== EXERCISE DESCRIPTION ==
In your copy of the data, include no pictures and alter nothing else.

Web page revision data

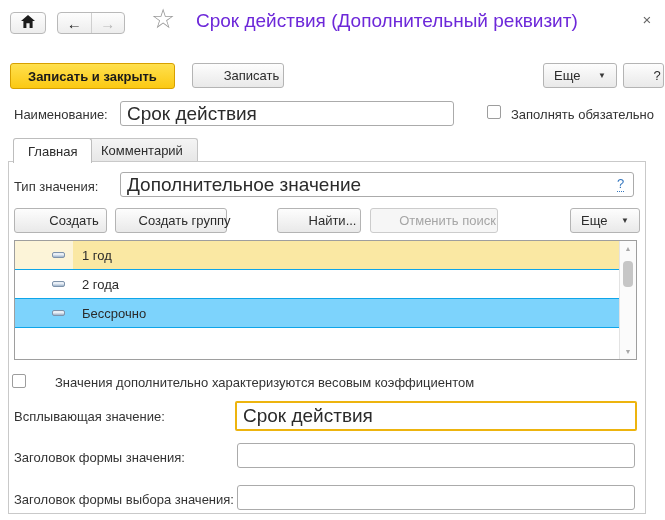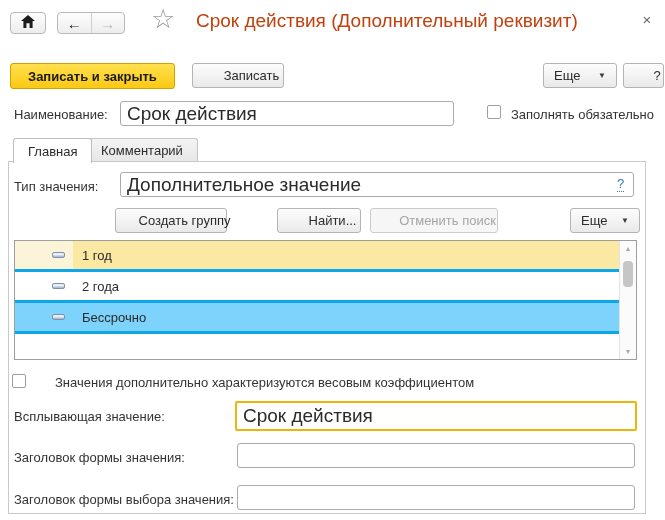--- a/index.html
+++ b/index.html
@@ -32,7 +32,7 @@
   .navgroup .half.back{border-right:1px solid #cfcfcf;color:#1f1f1f;}
   .navgroup .half.fwd{color:#b8b8b8;}
   .star{position:absolute;left:151px;top:6px;font-size:27px;color:#9a9a9a;cursor:pointer;line-height:1;}
-  .wtitle{position:absolute;left:196px;top:10px;font-size:19px;color:#c2410c;white-space:nowrap;}
+  .wtitle{position:absolute;left:196px;top:10px;font-size:19px;color:#6d28d9;white-space:nowrap;}
   .close{position:absolute;left:638px;top:10px;width:18px;height:18px;display:flex;align-items:center;
     justify-content:center;font-size:15px;color:#666;cursor:pointer;}
 

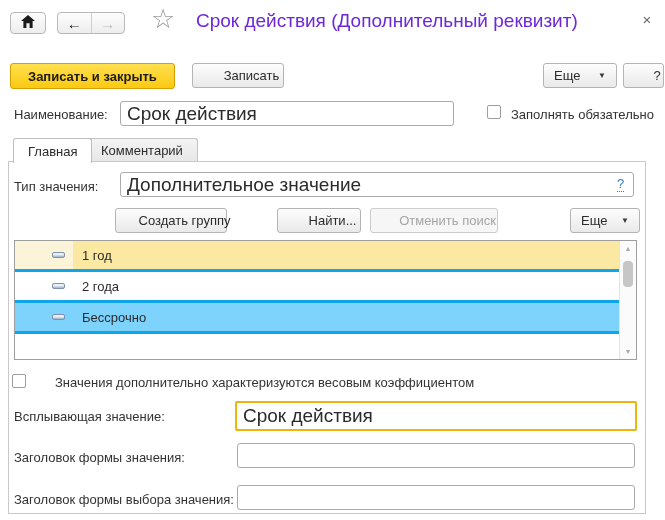--- a/index.html
+++ b/index.html
@@ -120,6 +120,7 @@
   <input class="inp" style="left: 120px; top: 172px; width: 514px; z-index: 4;" value="Дополнительное значение">
   <div class="helplink" style="left:617px;top:176px;z-index:4;">?</div>
 
+  <button class="btn" style="left:14px;top:208px;width:93px;z-index:4;">Создать</button>
   <button class="btn" style="left:115px;top:208px;width:112px;z-index:4;">Создать группу</button>
   <button class="btn" style="left:277px;top:208px;width:84px;z-index:4;">Найти...</button>
   <button class="btn disabled" style="left:370px;top:208px;width:128px;z-index:4;">Отменить поиск</button>

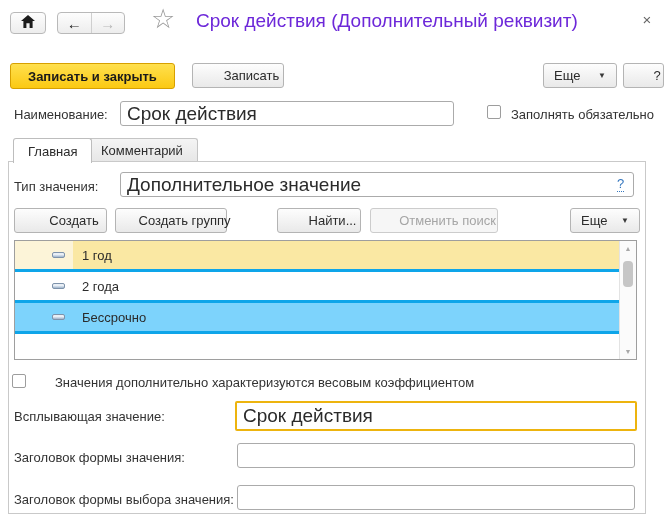--- a/index.html
+++ b/index.html
@@ -57,7 +57,7 @@
   .list{position:absolute;left:14px;top:240px;width:623px;height:120px;box-sizing:border-box;
     border:1px solid #9e9e9e;background:#fff;overflow:hidden;}
   .rows{position:absolute;left:0;top:0;right:16px;}
-  .lrow{height:28px;display:flex;align-items:center;border-bottom:3px solid #0ea5e9;cursor:pointer;}
+  .lrow{height:28px;display:flex;align-items:center;border-bottom:1px solid #0ea5e9;cursor:pointer;}
   .lrow .cicon{width:58px;height:100%;display:flex;align-items:center;box-sizing:border-box;padding-left:37px;}
   .lrow .itm{width:13px;height:6px;border-radius:2px;border:1px solid #7e93ab;
     background:linear-gradient(#e9eff6 40%,#9db3cb);box-sizing:border-box;}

== FINAL ANSWER ==
--- a/index.html
+++ b/index.html
@@ -32,7 +32,7 @@
   .navgroup .half.back{border-right:1px solid #cfcfcf;color:#1f1f1f;}
   .navgroup .half.fwd{color:#b8b8b8;}
   .star{position:absolute;left:151px;top:6px;font-size:27px;color:#9a9a9a;cursor:pointer;line-height:1;}
-  .wtitle{position:absolute;left:196px;top:10px;font-size:19px;color:#c2410c;white-space:nowrap;}
+  .wtitle{position:absolute;left:196px;top:10px;font-size:19px;color:#6d28d9;white-space:nowrap;}
   .close{position:absolute;left:638px;top:10px;width:18px;height:18px;display:flex;align-items:center;
     justify-content:center;font-size:15px;color:#666;cursor:pointer;}
 

--- a/index.html
+++ b/index.html
@@ -120,6 +120,7 @@
   <input class="inp" style="left: 120px; top: 172px; width: 514px; z-index: 4;" value="Дополнительное значение">
   <div class="helplink" style="left:617px;top:176px;z-index:4;">?</div>
 
+  <button class="btn" style="left:14px;top:208px;width:93px;z-index:4;">Создать</button>
   <button class="btn" style="left:115px;top:208px;width:112px;z-index:4;">Создать группу</button>
   <button class="btn" style="left:277px;top:208px;width:84px;z-index:4;">Найти...</button>
   <button class="btn disabled" style="left:370px;top:208px;width:128px;z-index:4;">Отменить поиск</button>

--- a/index.html
+++ b/index.html
@@ -57,7 +57,7 @@
   .list{position:absolute;left:14px;top:240px;width:623px;height:120px;box-sizing:border-box;
     border:1px solid #9e9e9e;background:#fff;overflow:hidden;}
   .rows{position:absolute;left:0;top:0;right:16px;}
-  .lrow{height:28px;display:flex;align-items:center;border-bottom:3px solid #0ea5e9;cursor:pointer;}
+  .lrow{height:28px;display:flex;align-items:center;border-bottom:1px solid #0ea5e9;cursor:pointer;}
   .lrow .cicon{width:58px;height:100%;display:flex;align-items:center;box-sizing:border-box;padding-left:37px;}
   .lrow .itm{width:13px;height:6px;border-radius:2px;border:1px solid #7e93ab;
     background:linear-gradient(#e9eff6 40%,#9db3cb);box-sizing:border-box;}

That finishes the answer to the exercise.